Third, we detect no error or unfairness in the Tribunal concluding that even if Dr Lord made the alleged statement, it did not disclose a contravention of the Act. This was based on the proposition that the scope of s 19(b) of the AD Act has been held not to extend to the manner in which a service is provided: Tribunal's reasons at [49]. We are satisfied that the Tribunal's analysis in this regard is correct.
Ground 4 is not established.
[13]
Other assertion made in relation to Tribunal's conduct
At the hearing, Mr Kitoko alleged that on the day of the Tribunal hearing, the Tribunal spoke to the respondent outside the hearing room. This allegation was made in the context of Mr Kitoko's assertion that the Tribunal did not act impartially. The allegation was not made in the Notice of Appeal or in the material provided by Mr Kitoko in connection with the appeal.

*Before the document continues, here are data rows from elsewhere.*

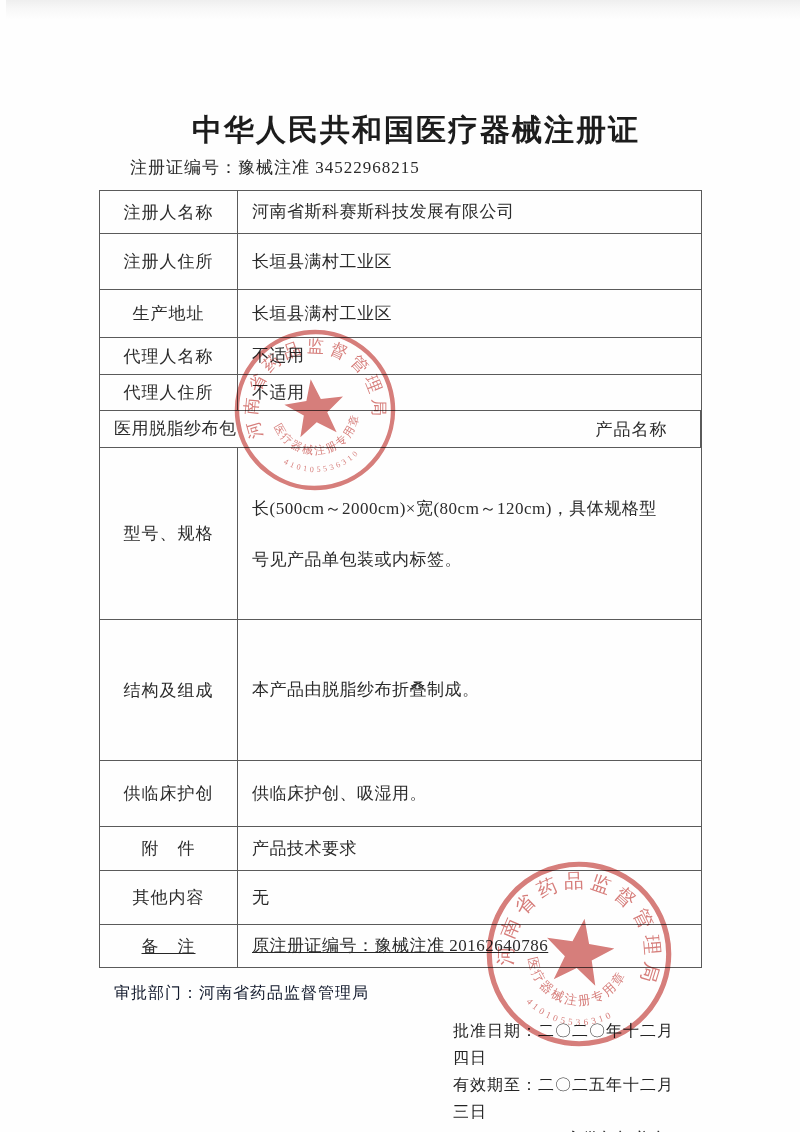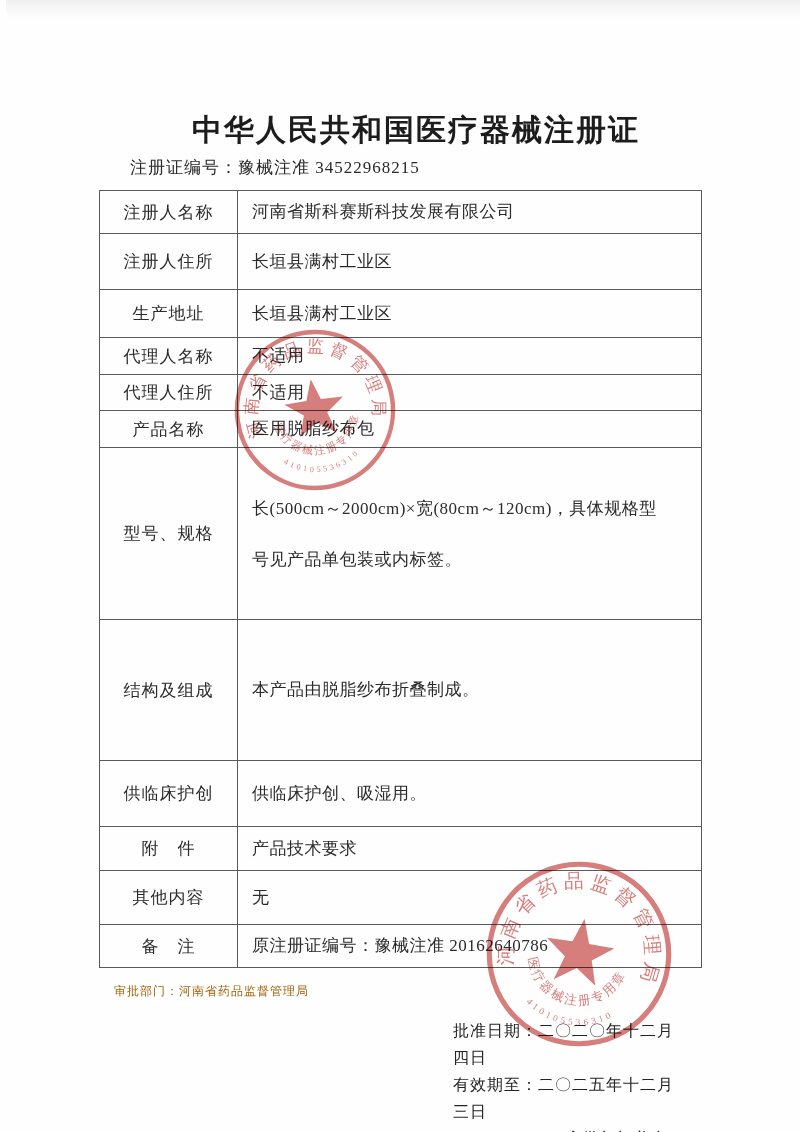--- a/index.html
+++ b/index.html
@@ -17,37 +17,37 @@
     font-size:30px;font-weight:bold;letter-spacing:2px;color:#1c1c1c;
   }
   .reg-line{
     position:absolute;top:156px;left:130px;font-size:17px;letter-spacing:1px;color:#2a2a2a;
   }
   .cert-table{
     position:absolute;left:99px;top:190px;width:603px;
     border:1px solid #5a5a5a;box-sizing:border-box;
   }
   .row{display:flex;border-bottom:1px solid #5a5a5a;box-sizing:border-box;}
-  .row:last-child{border-bottom:none;}
+  .row:last-child{border-bottom:none;text-decoration:underline;}
   .cell{box-sizing:border-box;font-size:17px;}
   .cell.label{
     width:138px;flex:0 0 138px;border-right:1px solid #5a5a5a;
     display:flex;align-items:center;justify-content:center;
     text-align:center;letter-spacing:1px;color:#2b2b2b;
   }
   .cell.value{
     flex:1;display:flex;align-items:center;
     padding:4px 20px 4px 14px;letter-spacing:.5px;color:#2b2b2b;line-height:1.6;
   }
   .r1{height:43px}.r2{height:56px}.r3{height:48px}.r4{height:37px}
   .r5{height:36px}.r6{height:37px}.r7{height:172px}.r8{height:141px}
   .r9{height:66px}.r10{height:44px}.r11{height:54px}.r12{height:42px}
   .r7 .cell.value{line-height:3.0;padding-right:28px;font-family:Liberation Serif, serif;}
   .footer-dept{
-    position:absolute;left:114px;top:983px;font-size:12px;letter-spacing:1px;color:#a16207;
+    position:absolute;left:114px;top:983px;font-size:16px;letter-spacing:1px;color:#0f172a;
   }
   .footer-dates{
     position:absolute;left:453px;top:983px;width:232px;font-size:16px;
     line-height:1.68;letter-spacing:1px;color:#242424;margin-top:35px;
   }
   .footer-dates .seal-note{display:block;text-align:right;letter-spacing:1px;}
   .stamp{
     position:absolute;pointer-events:none;opacity:.74;mix-blend-mode:multiply;
   }
   .stamp-mid{left:215px;top:310px;width:200px;height:200px;transform:rotate(-8deg);}
@@ -80,22 +80,22 @@
     </div>
     <div class="row r4">
       <div class="cell label">代理人名称</div>
       <div class="cell value">不适用</div>
     </div>
     <div class="row r5">
       <div class="cell label">代理人住所</div>
       <div class="cell value">不适用</div>
     </div>
     <div class="row r6">
+      <div class="cell value">医用脱脂纱布包</div>
       <div class="cell label">产品名称</div>
-      <div class="cell value">医用脱脂纱布包</div>
     </div>
     <div class="row r7">
       <div class="cell label">型号、规格</div>
       <div class="cell value">长(500cm～2000cm)×宽(80cm～120cm)，具体规格型号见产品单包装或内标签。</div>
     </div>
     <div class="row r8">
       <div class="cell label">结构及组成</div>
       <div class="cell value">本产品由脱脂纱布折叠制成。</div>
     </div>
     <div class="row r9">

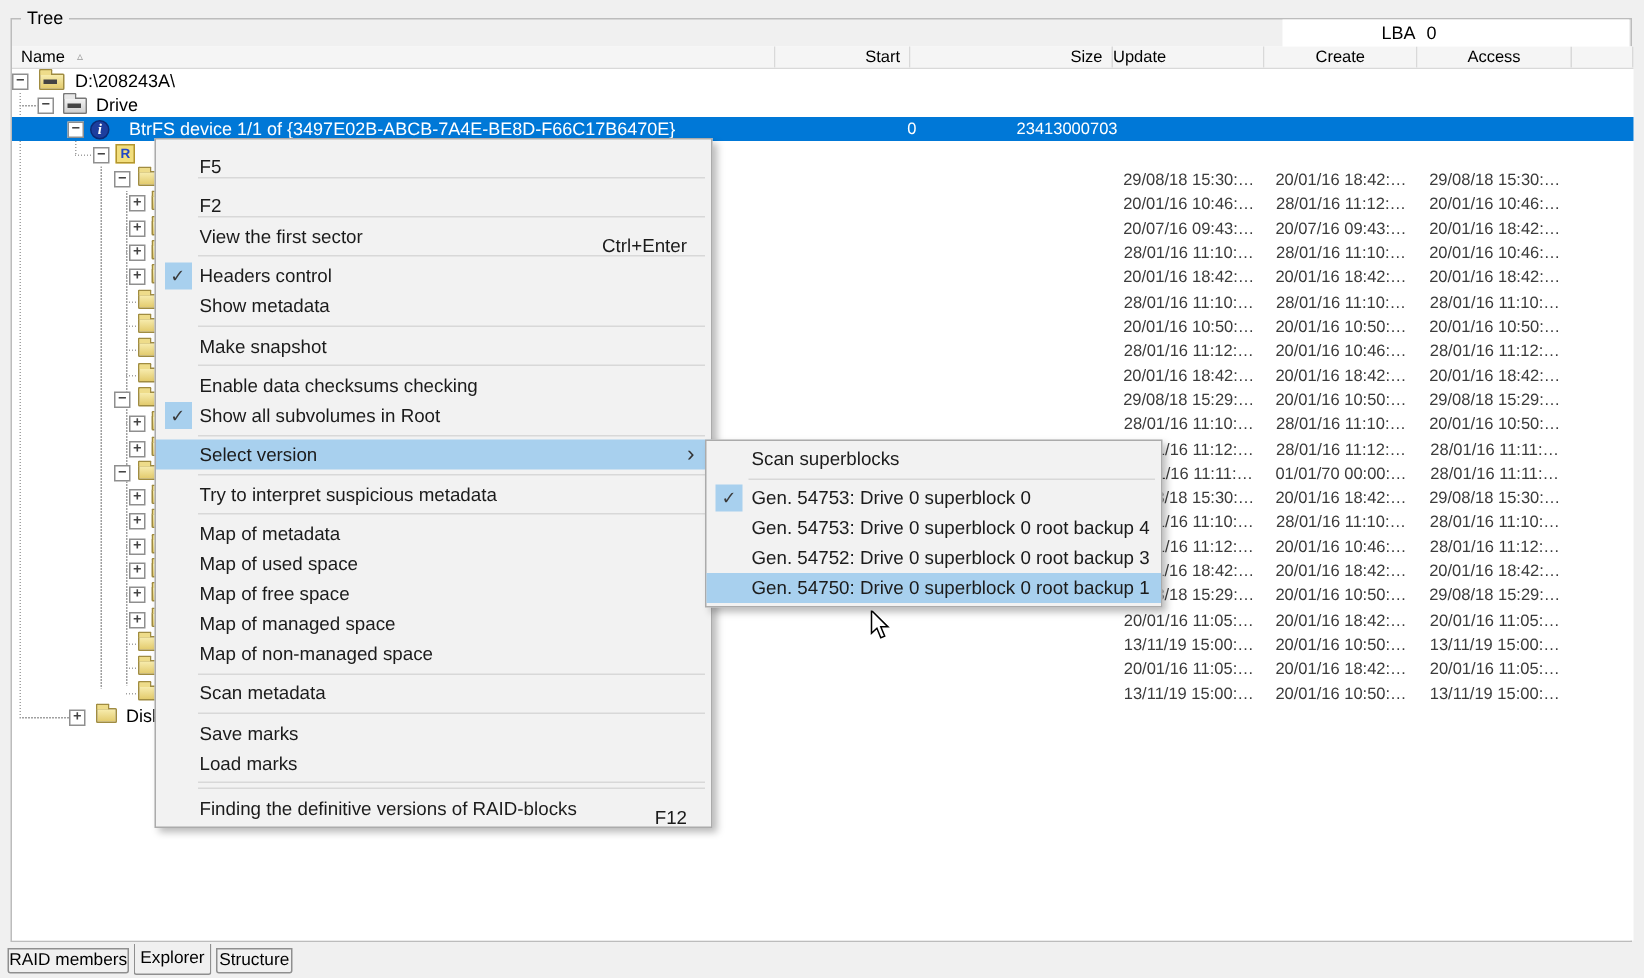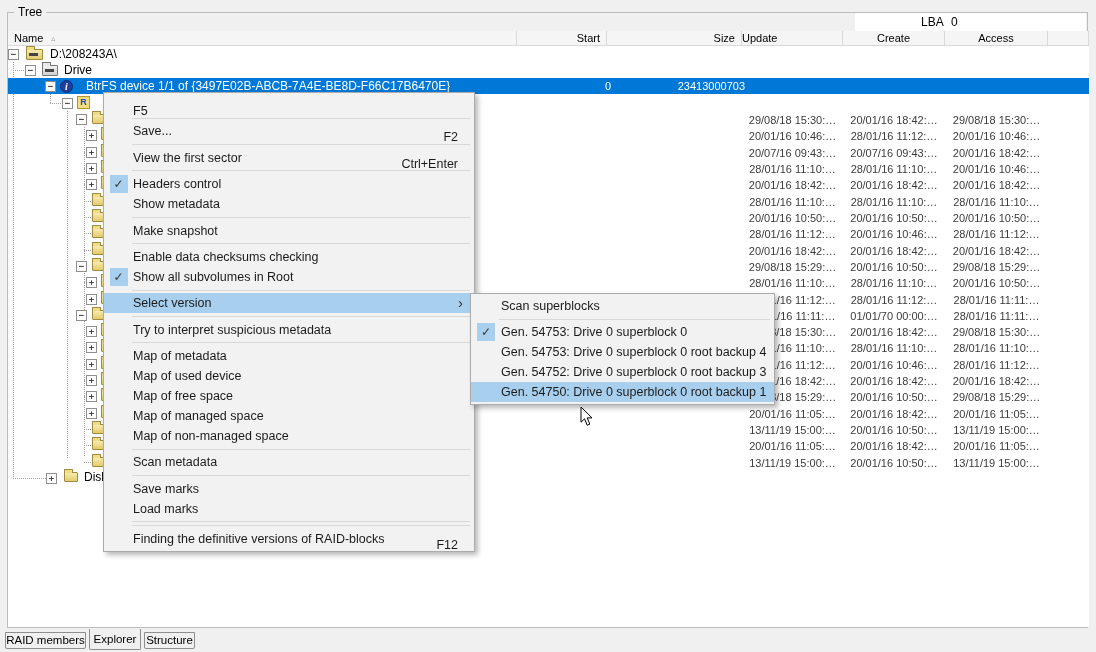--- a/index.html
+++ b/index.html
@@ -264,21 +264,20 @@
   <span class="tree-label" style="left:84px;top:470px;">Disk</span>
 
   <div class="menu" id="context-menu">
       <div class="menu-item">
         <span class="m-gutter"></span>
         <span class="m-shortcut">F5</span>
       </div>
       <div class="menu-sep"></div>
       <div class="menu-item">
         <span class="m-gutter"></span>
-        <span class="m-label">Save...</span>
         <span class="m-shortcut">F2</span>
       </div>
       <div class="menu-sep"></div>
       <div class="menu-item">
         <span class="m-gutter"></span>
         <span class="m-label">View the first sector</span>
         <span class="m-shortcut">Ctrl+Enter</span>
       </div>
       <div class="menu-sep"></div>
       <div class="menu-item">
@@ -318,21 +317,21 @@
         <span class="m-gutter"></span>
         <span class="m-label">Try to interpret suspicious metadata</span>
       </div>
       <div class="menu-sep"></div>
       <div class="menu-item">
         <span class="m-gutter"></span>
         <span class="m-label">Map of metadata</span>
       </div>
       <div class="menu-item">
         <span class="m-gutter"></span>
-        <span class="m-label">Map of used device</span>
+        <span class="m-label">Map of used space</span>
       </div>
       <div class="menu-item">
         <span class="m-gutter"></span>
         <span class="m-label">Map of free space</span>
       </div>
       <div class="menu-item">
         <span class="m-gutter"></span>
         <span class="m-label">Map of managed space</span>
       </div>
       <div class="menu-item">

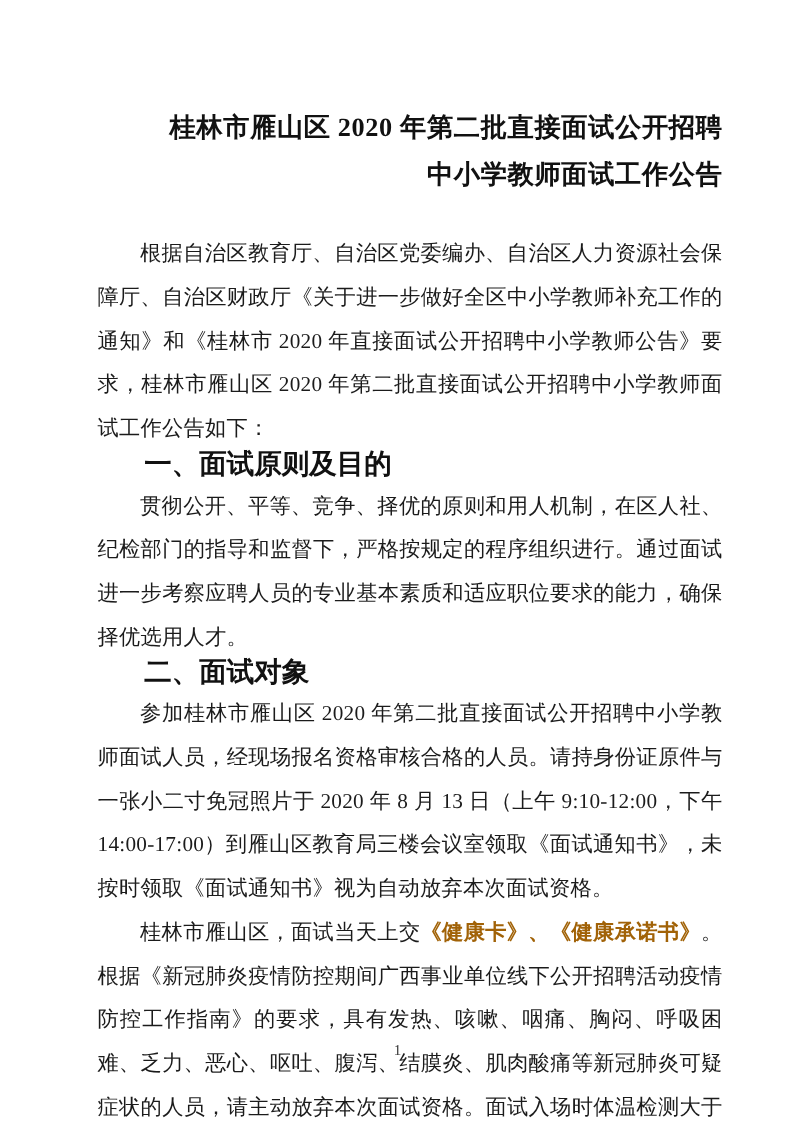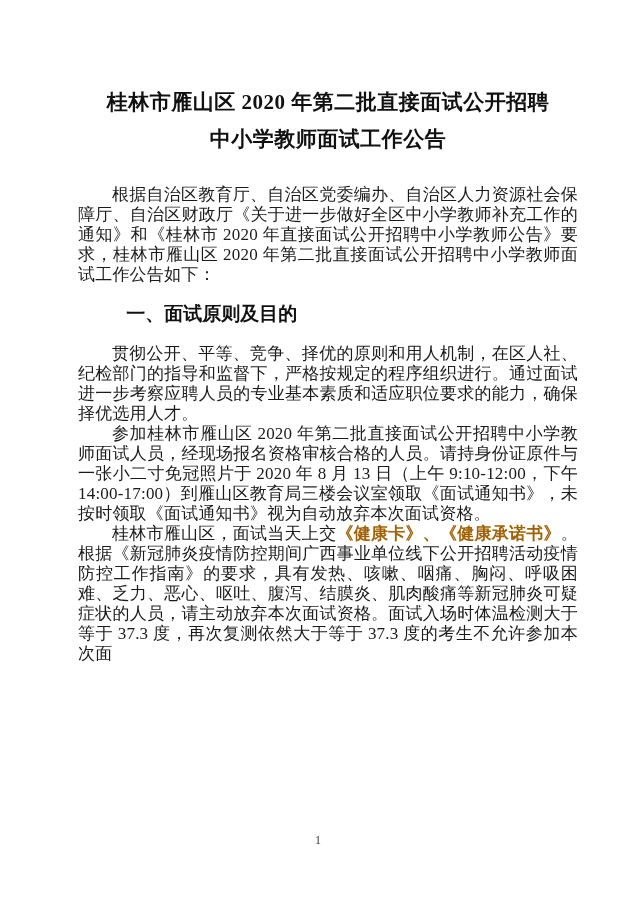--- a/index.html
+++ b/index.html
@@ -20,41 +20,41 @@
     position: absolute;
     left: 78px;
     top: 84px;
     width: 500px;
   }
   .doc-title {
     margin: 0 0 27px 0;
     font-size: 21px;
     font-weight: 700;
     line-height: 37px;
-    text-align: center;
+    text-align: right;
     letter-spacing: 0.5px;
     color: #111111;
   }
   .doc-title .title-line {
     display: block;
   }
   .para {
     margin: 0;
     font-size: 17px;
-    line-height: 20px;
+    line-height: 35px;
     text-align: justify;
     text-align-last: left;
     text-indent: 2em;
     letter-spacing: 0.2px;
     color: #1b1b1b;
   }
   .heading {
-    margin: 16px;
-    font-family: Liberation Serif, serif;
-    font-size: 19px;
+    margin: 0;
+    font-family: Liberation Mono, monospace;
+    font-size: 22px;
     font-weight: 700;
     line-height: 26.5px;
     text-indent: 1.7em;
     color: #111111;
   }
   .bold-inline {
     font-family: "Liberation Sans", sans-serif;
     font-weight: 700;
     color: #a16207;
   }
@@ -80,20 +80,21 @@
       <span class="title-line">桂林市雁山区 2020 年第二批直接面试公开招聘</span>
       <span class="title-line">中小学教师面试工作公告</span>
     </h1>
 
     <p class="para">根据自治区教育厅、自治区党委编办、自治区人力资源社会保障厅、自治区财政厅《关于进一步做好全区中小学教师补充工作的通知》和《桂林市 2020 年直接面试公开招聘中小学教师公告》要求，桂林市雁山区 2020 年第二批直接面试公开招聘中小学教师面试工作公告如下：</p>
 
     <h2 class="heading">一、面试原则及目的</h2>
 
     <p class="para">贯彻公开、平等、竞争、择优的原则和用人机制，在区人社、纪检部门的指导和监督下，严格按规定的程序组织进行。通过面试进一步考察应聘人员的专业基本素质和适应职位要求的能力，确保择优选用人才。</p>
 
+    <h2 class="heading">二、面试对象</h2>
 
     <p class="para">参加桂林市雁山区 2020 年第二批直接面试公开招聘中小学教师面试人员，经现场报名资格审核合格的人员。请持身份证原件与一张小二寸免冠照片于 2020 年 8 月 13 日（上午 9:10-12:00，下午 14:00-17:00）到雁山区教育局三楼会议室领取《面试通知书》，未按时领取《面试通知书》视为自动放弃本次面试资格。</p>
 
     <p class="para"><span>桂林市雁山区，面试当天上交</span><span class="bold-inline">《健康卡》、《健康承诺书》</span><span>。根据《新冠肺炎疫情防控期间广西事业单位线下公开招聘活动疫情防控工作指南》的要求，具有发热、咳嗽、咽痛、胸闷、呼吸困难、乏力、恶心、呕吐、腹泻、结膜炎、肌肉酸痛等新冠肺炎可疑症状的人员，请主动放弃本次面试资格。面试入场时体温检测大于等于 37.3 度，再次复测依然大于等于 37.3 度的考生不允许参加本次面</span></p>
 
   </div>
 
   <div class="page-number">1</div>
 </div>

Mr Kitoko's allegation in this regard is a very serious one. Given that the grounds of appeal expressly refer to the Tribunal's alleged favourable treatment of SLHD, it is reasonable to expect that Mr Kitoko would have made the allegation in the Notice of Appeal if it had any substance. Given Mr Kitoko's failure to do so, and taking into account the lack of evidence corroborating the allegation, we are not satisfied that the incident occurred.
[14]
Conclusion in relation to extension of time application
Mr Kitoko has not made out any of the grounds of appeal. We are not satisfied that the Tribunal wrongly refused leave to amend the Complaint, that it wrongly refused leave for cross-examination of witnesses, that it did not properly consider Mr Kitoko's evidence or the case that was put by him or that the Tribunal heard and determined the application with a lack of impartiality.
The lack of merit in Mr Kitoko's grounds of appeal leads us to conclude that an extension of time should not be granted. We have accordingly refused leave to appeal and otherwise dismissed the appeal.
[15]
Orders
1. The application for an extension of time is refused.
2. Leave to appeal is refused.
3. The appeal is otherwise dismissed.
I hereby certify that this is a true and accurate record of the reasons for decision of the New South Wales Civil and Administrative Tribunal.Registrar
[16]
I hereby certify that this is a true and accurate record of the reasons for decision of the Civil and Administrative Tribunal of New South Wales.
Registrar
DISCLAIMER - Every effort has been made to comply with suppression orders or statutory provisions prohibiting publication that may apply to this judgment or decision. The onus remains on any person using material in the judgment or decision to ensure that the intended use of that material does not breach any such order or provision. Further enquiries may be directed to the Registry of the Court or Tribunal in which it was generated.